• _The data_:

**********

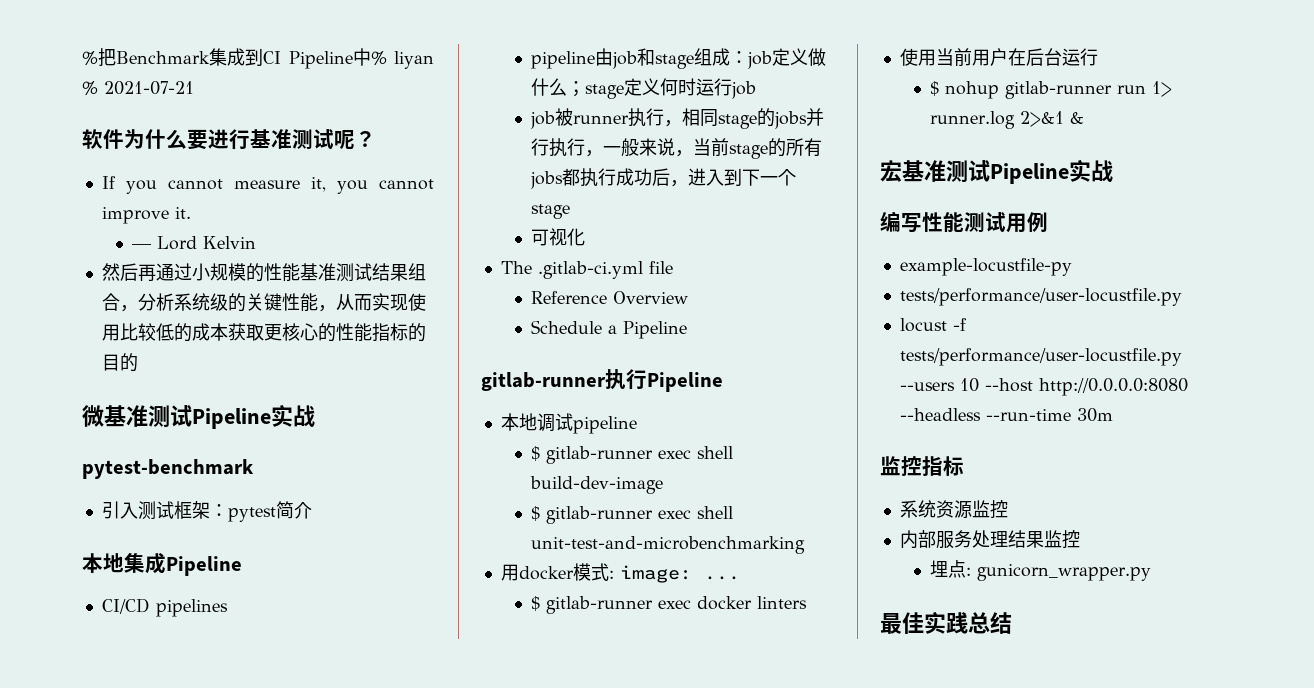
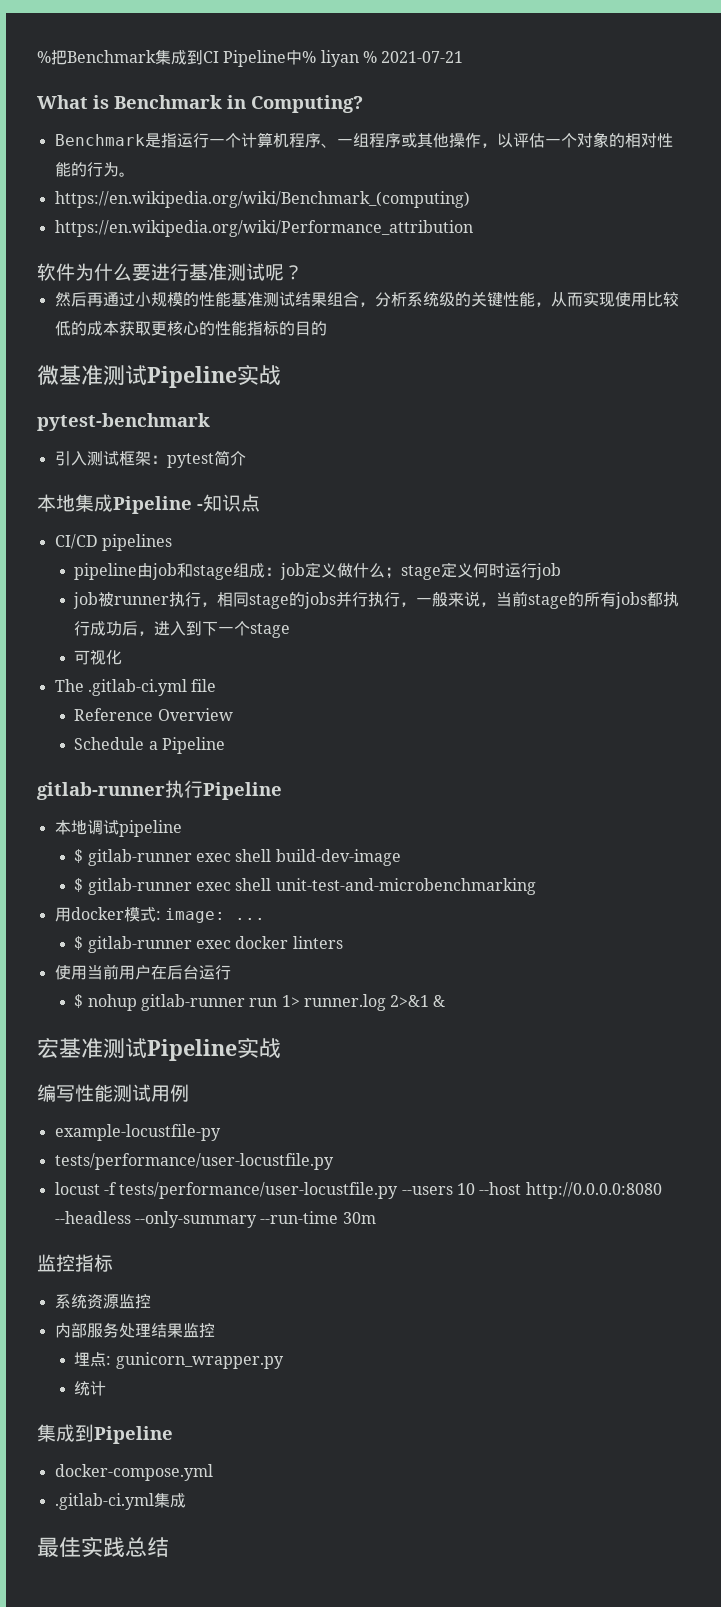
+ What is Benchmark in Computing?
+ Benchmark是指运行一个计算机程序、一组程序或其他操作，以评估一个对象的相对性能的行为。
+ https://en.wikipedia.org/wiki/Benchmark_(computing)
+ https://en.wikipedia.org/wiki/Performance_attribution
- If you cannot measure it, you cannot improve it.
- — Lord Kelvin
- 本地集成Pipeline
+ 本地集成Pipeline -知识点
- locust -f tests/performance/user-locustfile.py --users 10 --host http://0.0.0.0:8080 --headless --run-time 30m
+ locust -f tests/performance/user-locustfile.py --users 10 --host http://0.0.0.0:8080 --headless --only-summary --run-time 30m
+ 统计
+ 集成到Pipeline
+ docker-compose.yml
+ .gitlab-ci.yml集成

**********

• _Work required_: Return all lines of the data in which the string "wikipedia" appears.

• _Solution_:
+ https://en.wikipedia.org/wiki/Benchmark_(computing)
+ https://en.wikipedia.org/wiki/Performance_attribution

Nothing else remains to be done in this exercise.